Il programma di rieducazione imposto dal governo indonesiano ai soggetti sospettati di jihadismo si basa su una serie di colloqui con ulema del Mui, come racconta l’avvocato Rafendi Djamin, presidente di Human rights working group, ma l’imposizione del programma ai Gafatar sta suscitando accuse di discriminazione religiosa sempre più accese.

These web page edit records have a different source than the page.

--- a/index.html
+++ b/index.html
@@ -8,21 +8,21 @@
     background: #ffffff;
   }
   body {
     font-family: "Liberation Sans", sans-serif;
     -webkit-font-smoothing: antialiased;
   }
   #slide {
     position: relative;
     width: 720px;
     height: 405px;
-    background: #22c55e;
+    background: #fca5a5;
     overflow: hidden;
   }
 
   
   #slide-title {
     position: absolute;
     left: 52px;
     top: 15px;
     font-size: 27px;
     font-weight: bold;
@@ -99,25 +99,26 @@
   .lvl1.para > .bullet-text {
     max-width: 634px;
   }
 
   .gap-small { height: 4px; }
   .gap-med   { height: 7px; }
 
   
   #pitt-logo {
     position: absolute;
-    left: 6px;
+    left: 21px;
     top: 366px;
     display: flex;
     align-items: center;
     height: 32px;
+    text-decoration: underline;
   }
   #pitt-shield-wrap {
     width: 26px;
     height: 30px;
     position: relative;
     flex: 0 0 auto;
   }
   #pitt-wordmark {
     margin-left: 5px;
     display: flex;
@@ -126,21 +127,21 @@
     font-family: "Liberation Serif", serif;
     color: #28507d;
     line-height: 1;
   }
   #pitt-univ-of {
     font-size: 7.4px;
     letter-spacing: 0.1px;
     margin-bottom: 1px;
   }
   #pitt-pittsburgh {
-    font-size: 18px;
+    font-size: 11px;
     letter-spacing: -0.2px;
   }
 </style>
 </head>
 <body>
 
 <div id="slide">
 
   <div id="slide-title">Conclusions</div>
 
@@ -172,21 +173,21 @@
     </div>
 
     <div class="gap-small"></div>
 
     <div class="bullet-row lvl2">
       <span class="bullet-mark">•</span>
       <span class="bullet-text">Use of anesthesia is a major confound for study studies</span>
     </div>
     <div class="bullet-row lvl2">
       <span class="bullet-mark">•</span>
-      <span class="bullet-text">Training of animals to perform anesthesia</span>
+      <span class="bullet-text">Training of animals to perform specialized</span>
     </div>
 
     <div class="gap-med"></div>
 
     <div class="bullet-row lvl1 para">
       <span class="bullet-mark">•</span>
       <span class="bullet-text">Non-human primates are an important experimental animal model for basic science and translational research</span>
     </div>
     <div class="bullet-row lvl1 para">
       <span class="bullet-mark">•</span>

Pochi giorni trascorsi insieme ai Gafatar non bastano per farsi un’idea coerente su di loro
“Noi sappiamo che il mondo sta per affrontare un’immane emergenza alimentare”, conclude Mahful, e il suo tono di voce si fa ieratico, lo sguardo sognante. “Il programma di coltivazione in Kalimantan era il primo gradino per prepararsi alla crisi e offrire un’alternativa a tutti. Sappiamo anche che la nuova alba del genere umano nascerà a est, qui nell’arcipelago, lo si capisce dal Corano e dall’Antico testamento. Vogliamo restare, ma se l’Indonesia non ci permetterà di professare la nostra fede allora dovremo trovare un altro paese che ci accolga, anche se per noi si tratta davvero dell’ultima opzione. Maometto, Gesù, Mosé, Abramo: tutti i profeti sono stati scacciati dalle loro case, e noi condividiamo con loro lo stesso credo”.
Pochi giorni trascorsi insieme ai Gafatar non bastano per farsi un’idea coerente su di loro: sono una setta? Fanatici a cavallo tra ecologia e profezie apocalittiche? Fondamentalisti o inoffensivi sognatori perseguitati?
E può uno stato laico che lotta contro il fondamentalismo islamico forzare alla rieducazione gli elementi considerati “devianti”?
Le ambivalenze della società indonesiana rendono il contesto più indistinto, come le colonne di vapore che salgono dall’asfalto di Jakarta dopo un acquazzone.